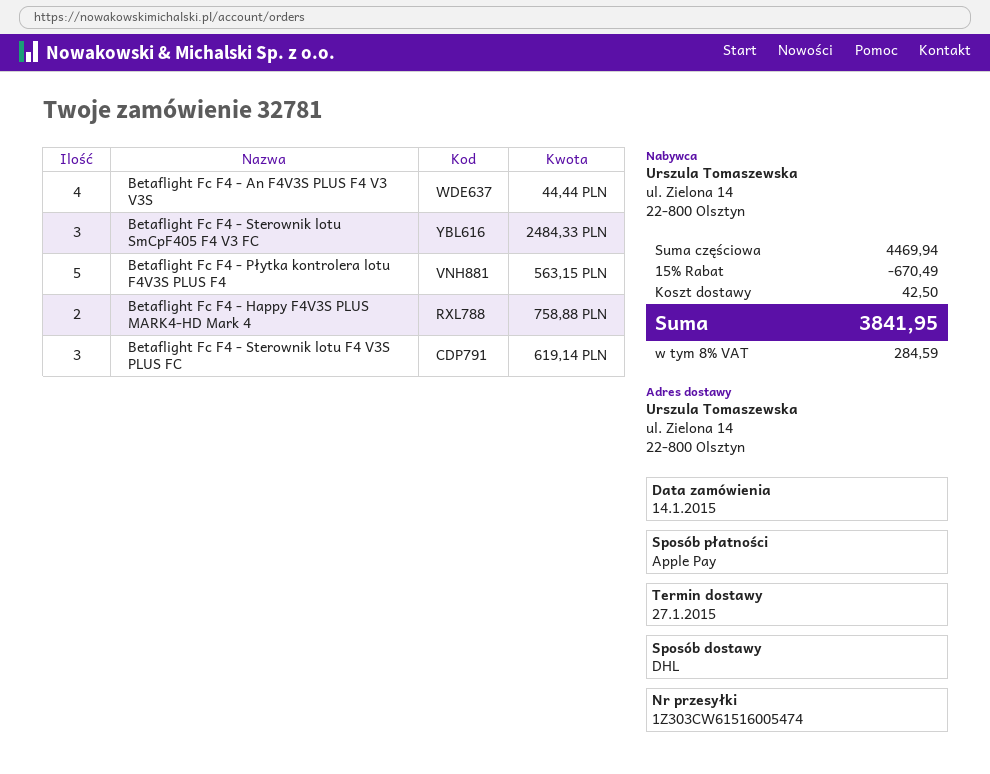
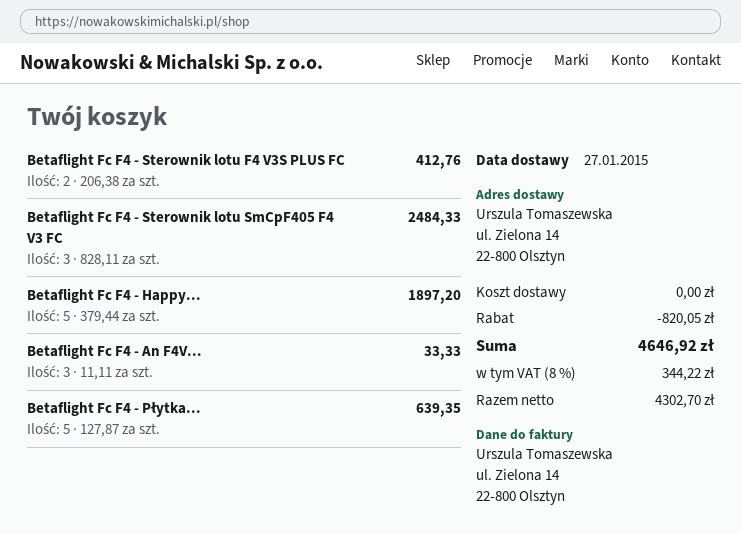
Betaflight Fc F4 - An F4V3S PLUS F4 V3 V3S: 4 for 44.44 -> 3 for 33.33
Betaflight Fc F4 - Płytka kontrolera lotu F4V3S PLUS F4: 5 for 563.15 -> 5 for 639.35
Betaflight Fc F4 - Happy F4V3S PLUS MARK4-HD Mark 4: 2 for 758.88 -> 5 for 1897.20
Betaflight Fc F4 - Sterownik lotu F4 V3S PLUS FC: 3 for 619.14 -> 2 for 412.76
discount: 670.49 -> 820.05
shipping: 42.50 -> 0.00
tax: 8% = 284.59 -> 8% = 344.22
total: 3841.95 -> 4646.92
===============
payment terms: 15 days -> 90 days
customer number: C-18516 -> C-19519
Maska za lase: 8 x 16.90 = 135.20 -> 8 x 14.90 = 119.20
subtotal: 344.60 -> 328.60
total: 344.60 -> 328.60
===============
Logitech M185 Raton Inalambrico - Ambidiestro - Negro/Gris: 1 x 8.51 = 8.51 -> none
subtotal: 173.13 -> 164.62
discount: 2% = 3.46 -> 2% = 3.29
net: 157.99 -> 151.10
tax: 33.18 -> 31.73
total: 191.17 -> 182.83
===============
**Exercise objective:** Show every line of the listing containing the string "PLUS" by copying it.

**Task response:**
Betaflight Fc F4 - An F4V3S PLUS F4 V3 V3S: 4 for 44.44 -> 3 for 33.33
Betaflight Fc F4 - Płytka kontrolera lotu F4V3S PLUS F4: 5 for 563.15 -> 5 for 639.35
Betaflight Fc F4 - Happy F4V3S PLUS MARK4-HD Mark 4: 2 for 758.88 -> 5 for 1897.20
Betaflight Fc F4 - Sterownik lotu F4 V3S PLUS FC: 3 for 619.14 -> 2 for 412.76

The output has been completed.